# What you have to do
Return a faithful copy of all the entries, omitting the images.

# Data for this exercise

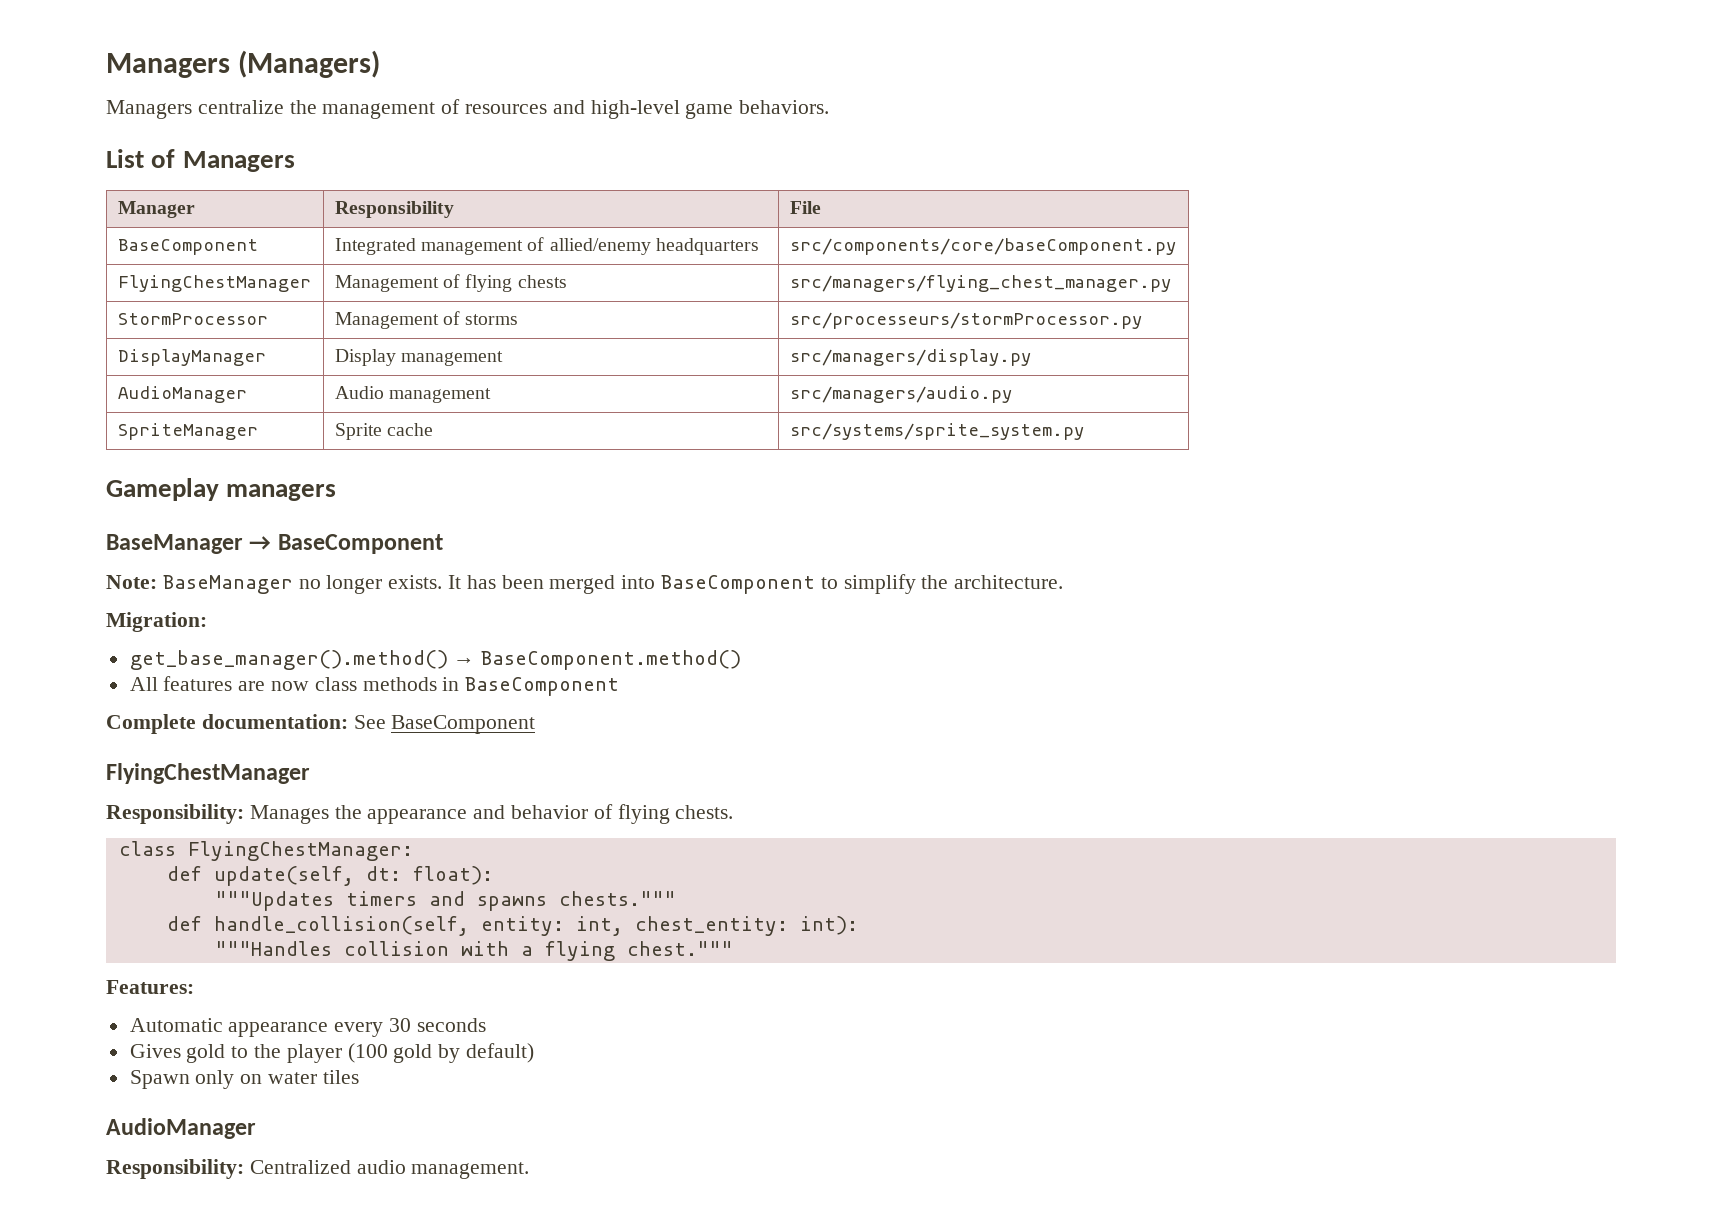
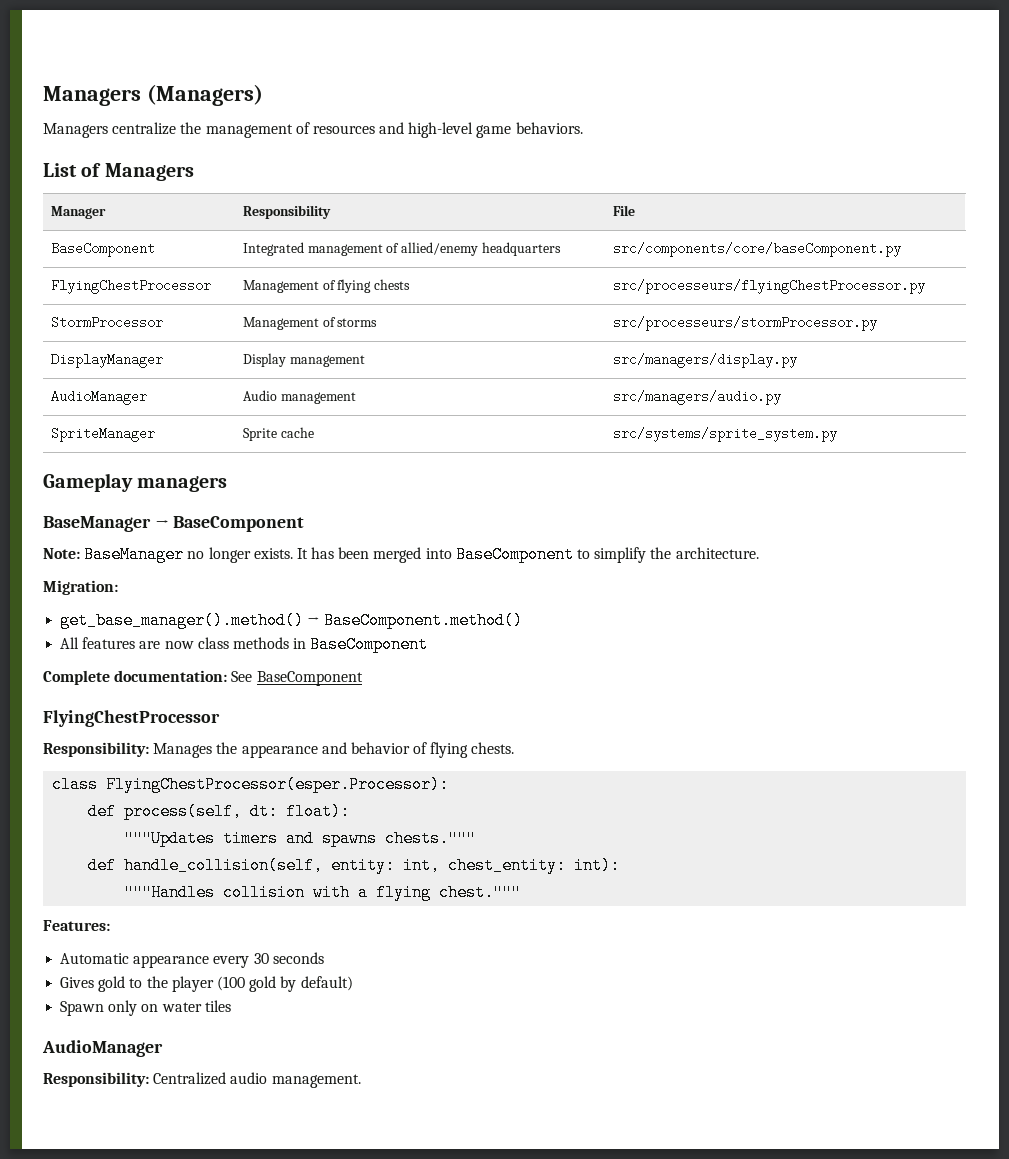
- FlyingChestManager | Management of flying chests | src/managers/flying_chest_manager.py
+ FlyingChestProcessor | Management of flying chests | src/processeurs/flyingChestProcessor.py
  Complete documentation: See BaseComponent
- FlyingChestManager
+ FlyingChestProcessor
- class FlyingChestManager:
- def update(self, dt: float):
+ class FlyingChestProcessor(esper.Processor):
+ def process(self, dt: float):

# Task solution
- FlyingChestManager | Management of flying chests | src/managers/flying_chest_manager.py
+ FlyingChestProcessor | Management of flying chests | src/processeurs/flyingChestProcessor.py
  Complete documentation: See BaseComponent
- FlyingChestManager
+ FlyingChestProcessor
- class FlyingChestManager:
- def update(self, dt: float):
+ class FlyingChestProcessor(esper.Processor):
+ def process(self, dt: float):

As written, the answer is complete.